• **WORK REQUEST**: Would you return the records below character for character, without any images?

• **Screenshot and code edit data**:
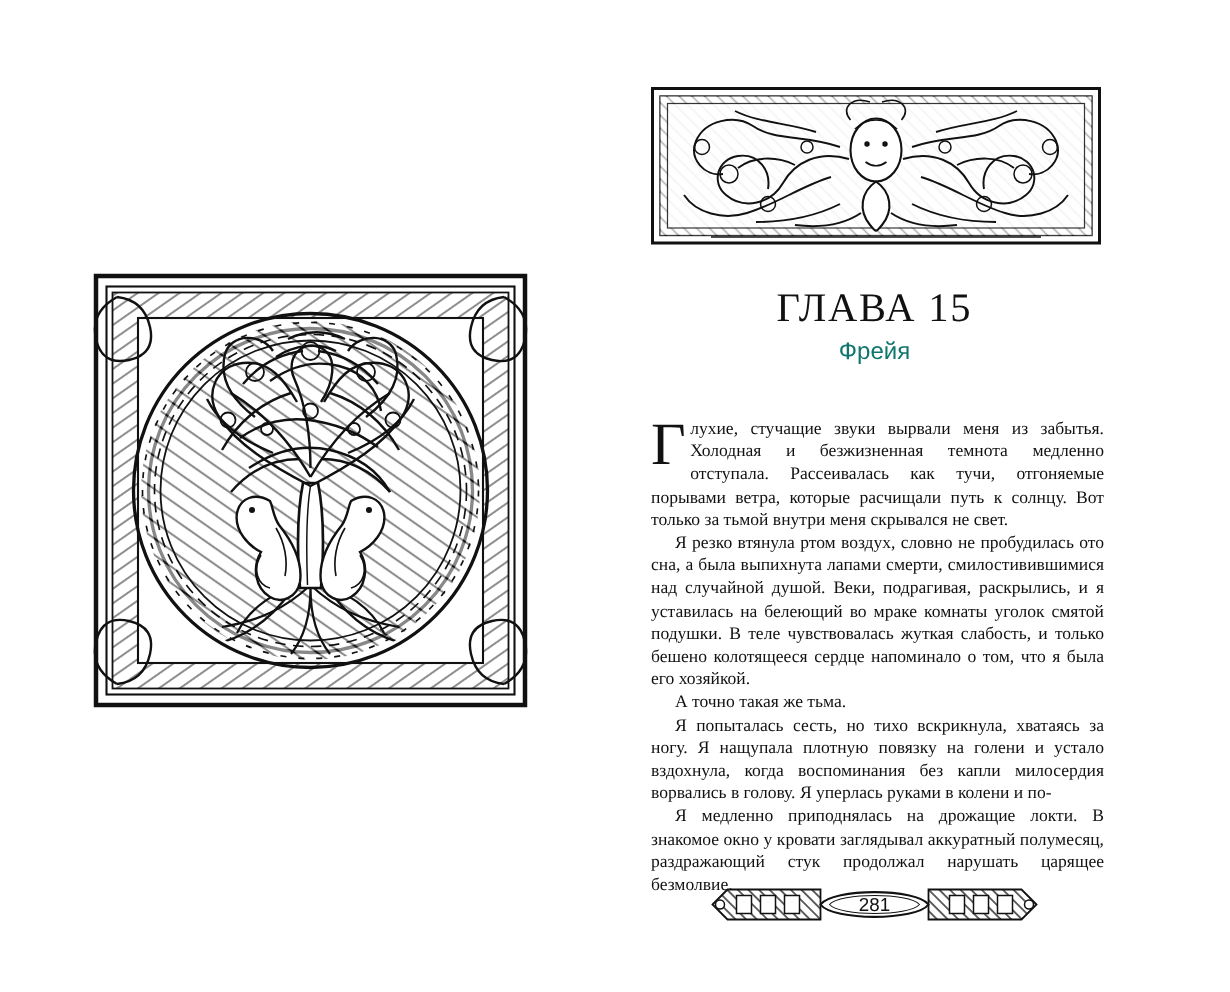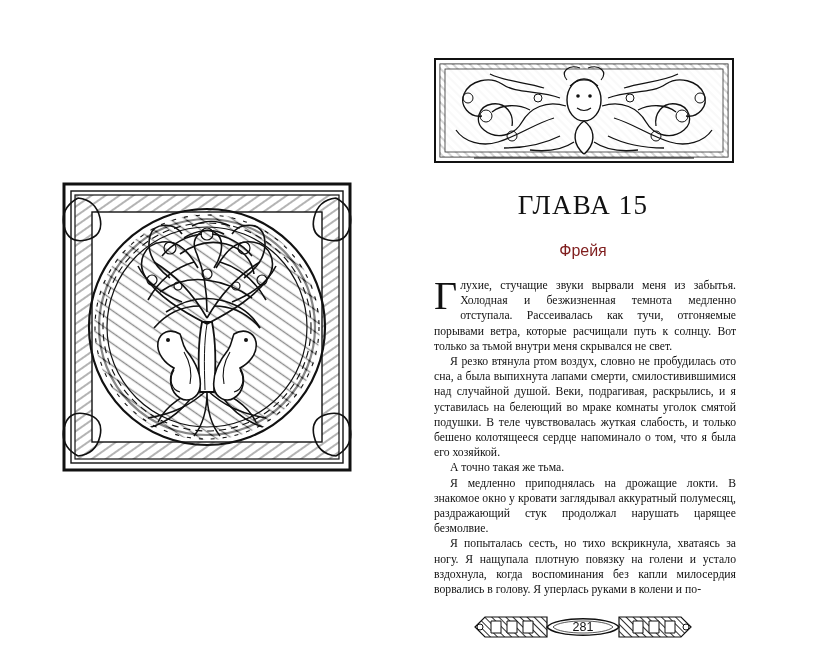--- a/index.html
+++ b/index.html
@@ -66,11 +66,11 @@
   .chapter-subtitle {
     position: absolute;
     left: 0;
-    top: 242px;
+    top: 226px;
     width: 410px;
     text-align: center;
     font-size: 16px;
-    color: #7f1d1d;
+    color: #0f766e;
     font-family: "Liberation Sans", sans-serif;
   }
 

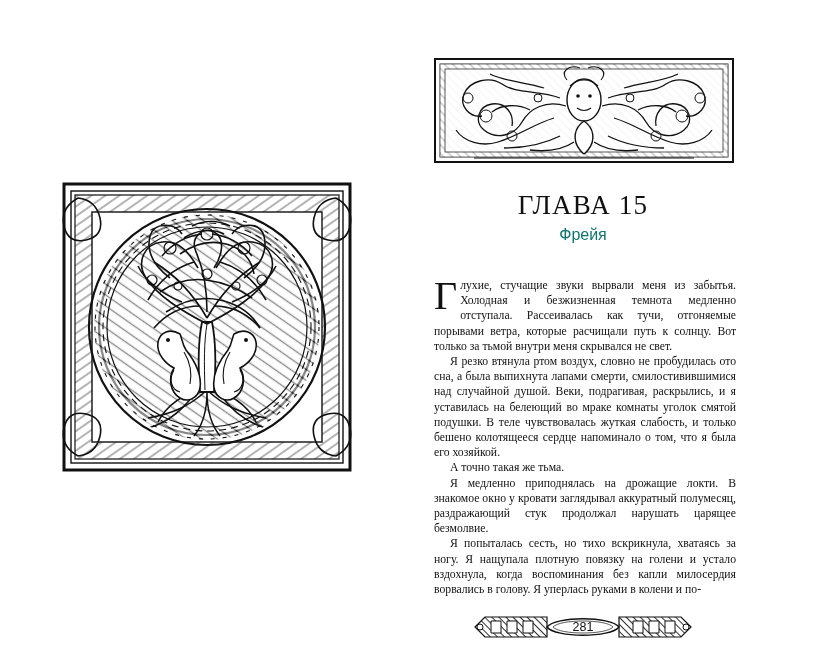--- a/index.html
+++ b/index.html
@@ -299,8 +299,8 @@
       <p class="first"><span class="dropcap">Г</span><span>лухие, стучащие звуки вырвали меня из забытья. Холодная и безжизненная темнота медленно отступала. Рассеивалась как тучи, отгоняемые порывами ветра, которые расчищали путь к солнцу. Вот только за тьмой внутри меня скрывался не свет.</span></p>
       <p>Я резко втянула ртом воздух, словно не пробудилась ото сна, а была выпихнута лапами смерти, смилостивившимися над случайной душой. Веки, подрагивая, раскрылись, и я уставилась на белеющий во мраке комнаты уголок смятой подушки. В теле чувствовалась жуткая слабость, и только бешено колотящееся сердце напоминало о том, что я была его хозяйкой.</p>
       <p>А точно такая же тьма.</p>
+      <p>Я попыталась сесть, но тихо вскрикнула, хватаясь за ногу. Я нащупала плотную повязку на голени и устало вздохнула, когда воспоминания без капли милосердия ворвались в голову. Я уперлась руками в колени и по-</p>
       <p>Я медленно приподнялась на дрожащие локти. В знакомое окно у кровати заглядывал аккуратный полумесяц, раздражающий стук продолжал нарушать царящее безмолвие.</p>
-      <p>Я попыталась сесть, но тихо вскрикнула, хватаясь за ногу. Я нащупала плотную повязку на голени и устало вздохнула, когда воспоминания без капли милосердия ворвались в голову. Я уперлась руками в колени и по-</p>
     </div>
 
     <div class="folio">

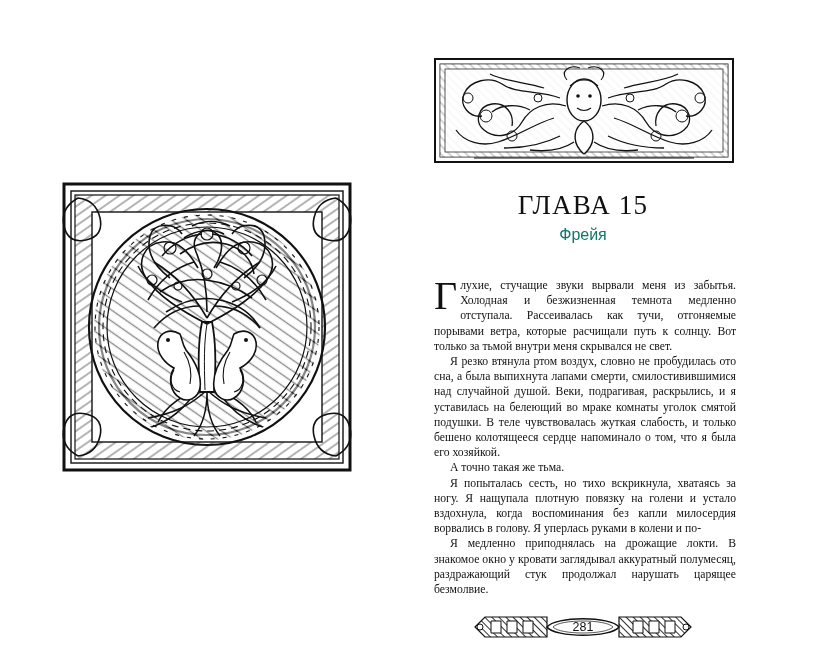--- a/index.html
+++ b/index.html
@@ -110,7 +110,6 @@
     width: 410px;
     display: flex;
     justify-content: center;
-    margin-top: 24px;
   }
   .folio-band {
     position: relative;

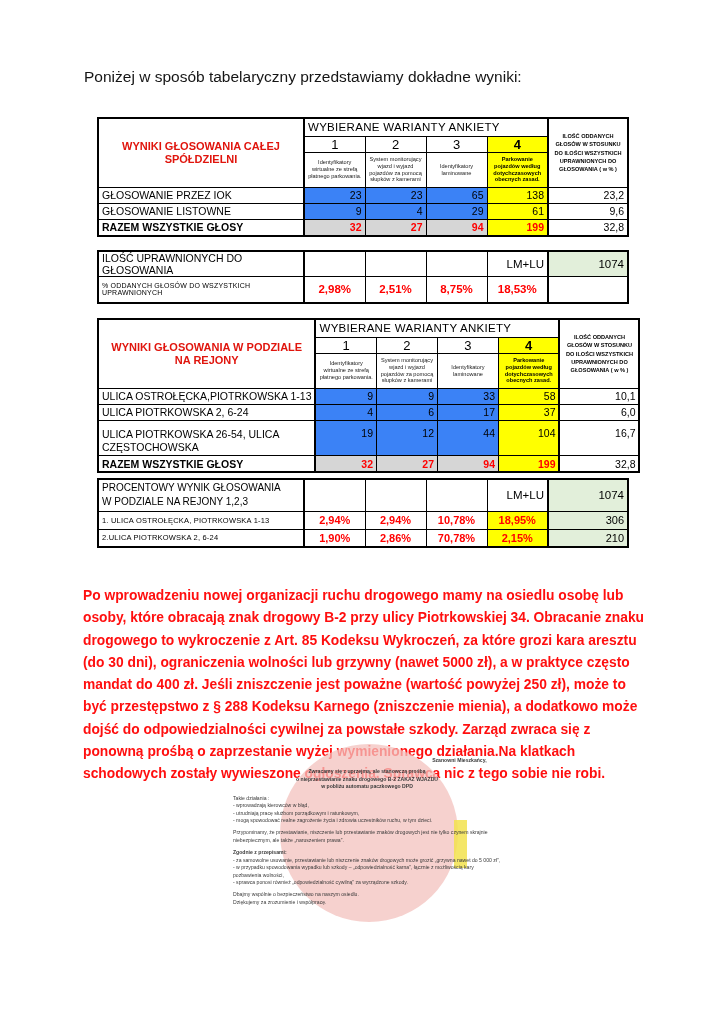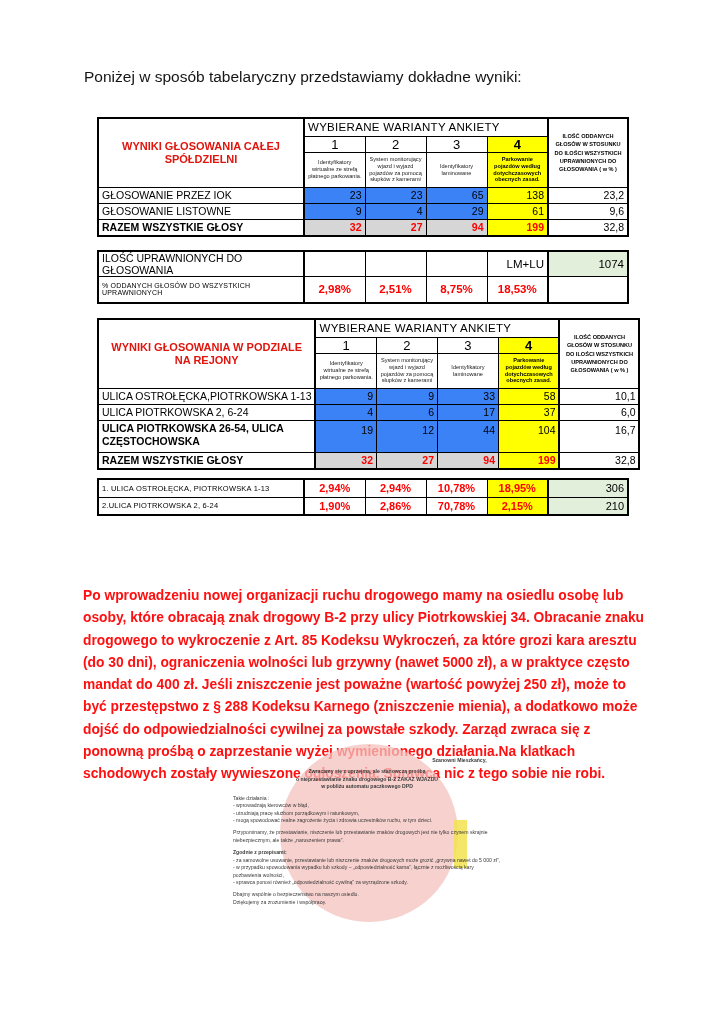--- a/index.html
+++ b/index.html
@@ -24,7 +24,7 @@
   .hr1{height:18px;} .hr2{height:16px;} .hr3{height:35px;}
   .drow{height:16px;} .drow.total{height:17px;} .drow.tall{height:32px;}
   .lbl{font-size:10.5px;padding-left:4px;white-space:nowrap;}
-  .tall .lbl{white-space:normal;vertical-align:top;line-height:1.3;padding-top:1px;font-weight:bold;}
+  .tall .lbl{white-space:normal;vertical-align:top;line-height:1.3;padding-top:7px;}
   .val{font-size:10.5px;text-align:right;padding-right:4px;background:#3b82f6;}
   .val.y{background:#ffff00;}
   .ratio{font-size:10.5px;text-align:right;padding-right:5px;background:#fff;}

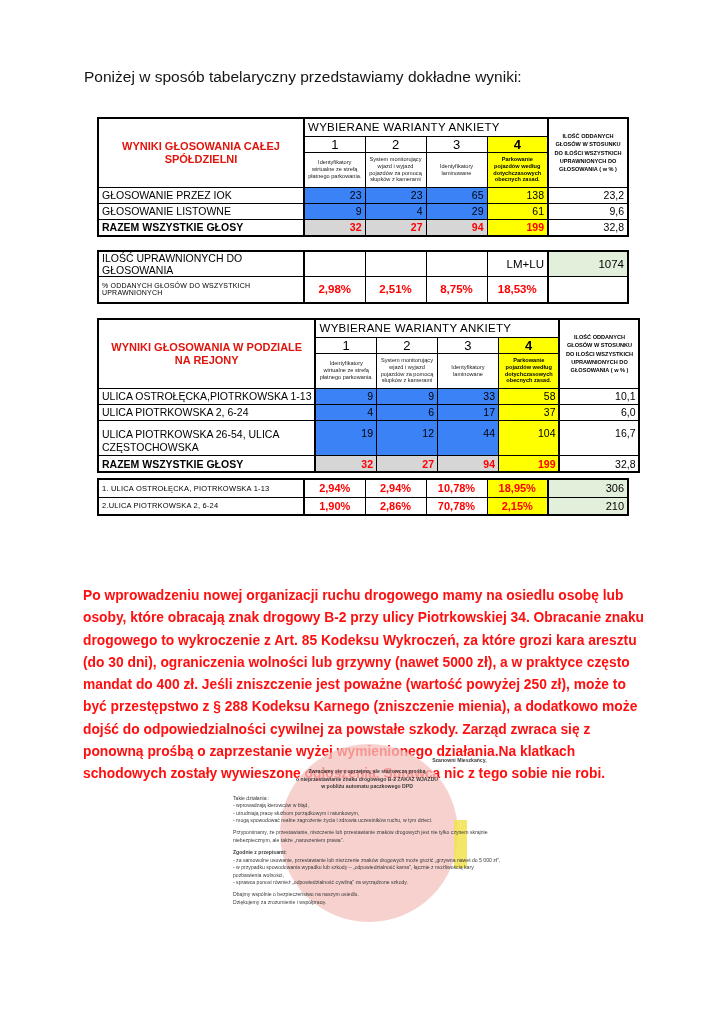--- a/index.html
+++ b/index.html
@@ -229,6 +229,17 @@
         <col class="c-r">
       </colgroup>
     <tbody>
+        <tr class="t4h">
+      <td class="lbl4h">
+        <div>PROCENTOWY WYNIK GŁOSOWANIA</div>
+        <div>W PODZIALE NA REJONY 1,2,3</div>
+      </td>
+      <td class="bL2"></td>
+      <td></td>
+      <td></td>
+      <td class="lmlu">LM+LU</td>
+      <td class="green bL2">1074</td>
+    </tr>
     <tr class="t4r thicktop">
       <td class="lbl4">1. ULICA OSTROŁĘCKA, PIOTRKOWSKA 1-13</td>
       <td class="pct4 bL2">2,94%</td>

• **RESULT FOR THIS EXERCISE**:
--- a/index.html
+++ b/index.html
@@ -66,11 +66,11 @@
   .chapter-subtitle {
     position: absolute;
     left: 0;
-    top: 242px;
+    top: 226px;
     width: 410px;
     text-align: center;
     font-size: 16px;
-    color: #7f1d1d;
+    color: #0f766e;
     font-family: "Liberation Sans", sans-serif;
   }
 

--- a/index.html
+++ b/index.html
@@ -299,8 +299,8 @@
       <p class="first"><span class="dropcap">Г</span><span>лухие, стучащие звуки вырвали меня из забытья. Холодная и безжизненная темнота медленно отступала. Рассеивалась как тучи, отгоняемые порывами ветра, которые расчищали путь к солнцу. Вот только за тьмой внутри меня скрывался не свет.</span></p>
       <p>Я резко втянула ртом воздух, словно не пробудилась ото сна, а была выпихнута лапами смерти, смилостивившимися над случайной душой. Веки, подрагивая, раскрылись, и я уставилась на белеющий во мраке комнаты уголок смятой подушки. В теле чувствовалась жуткая слабость, и только бешено колотящееся сердце напоминало о том, что я была его хозяйкой.</p>
       <p>А точно такая же тьма.</p>
+      <p>Я попыталась сесть, но тихо вскрикнула, хватаясь за ногу. Я нащупала плотную повязку на голени и устало вздохнула, когда воспоминания без капли милосердия ворвались в голову. Я уперлась руками в колени и по-</p>
       <p>Я медленно приподнялась на дрожащие локти. В знакомое окно у кровати заглядывал аккуратный полумесяц, раздражающий стук продолжал нарушать царящее безмолвие.</p>
-      <p>Я попыталась сесть, но тихо вскрикнула, хватаясь за ногу. Я нащупала плотную повязку на голени и устало вздохнула, когда воспоминания без капли милосердия ворвались в голову. Я уперлась руками в колени и по-</p>
     </div>
 
     <div class="folio">

--- a/index.html
+++ b/index.html
@@ -110,7 +110,6 @@
     width: 410px;
     display: flex;
     justify-content: center;
-    margin-top: 24px;
   }
   .folio-band {
     position: relative;

--- a/index.html
+++ b/index.html
@@ -24,7 +24,7 @@
   .hr1{height:18px;} .hr2{height:16px;} .hr3{height:35px;}
   .drow{height:16px;} .drow.total{height:17px;} .drow.tall{height:32px;}
   .lbl{font-size:10.5px;padding-left:4px;white-space:nowrap;}
-  .tall .lbl{white-space:normal;vertical-align:top;line-height:1.3;padding-top:1px;font-weight:bold;}
+  .tall .lbl{white-space:normal;vertical-align:top;line-height:1.3;padding-top:7px;}
   .val{font-size:10.5px;text-align:right;padding-right:4px;background:#3b82f6;}
   .val.y{background:#ffff00;}
   .ratio{font-size:10.5px;text-align:right;padding-right:5px;background:#fff;}

--- a/index.html
+++ b/index.html
@@ -229,6 +229,17 @@
         <col class="c-r">
       </colgroup>
     <tbody>
+        <tr class="t4h">
+      <td class="lbl4h">
+        <div>PROCENTOWY WYNIK GŁOSOWANIA</div>
+        <div>W PODZIALE NA REJONY 1,2,3</div>
+      </td>
+      <td class="bL2"></td>
+      <td></td>
+      <td></td>
+      <td class="lmlu">LM+LU</td>
+      <td class="green bL2">1074</td>
+    </tr>
     <tr class="t4r thicktop">
       <td class="lbl4">1. ULICA OSTROŁĘCKA, PIOTRKOWSKA 1-13</td>
       <td class="pct4 bL2">2,94%</td>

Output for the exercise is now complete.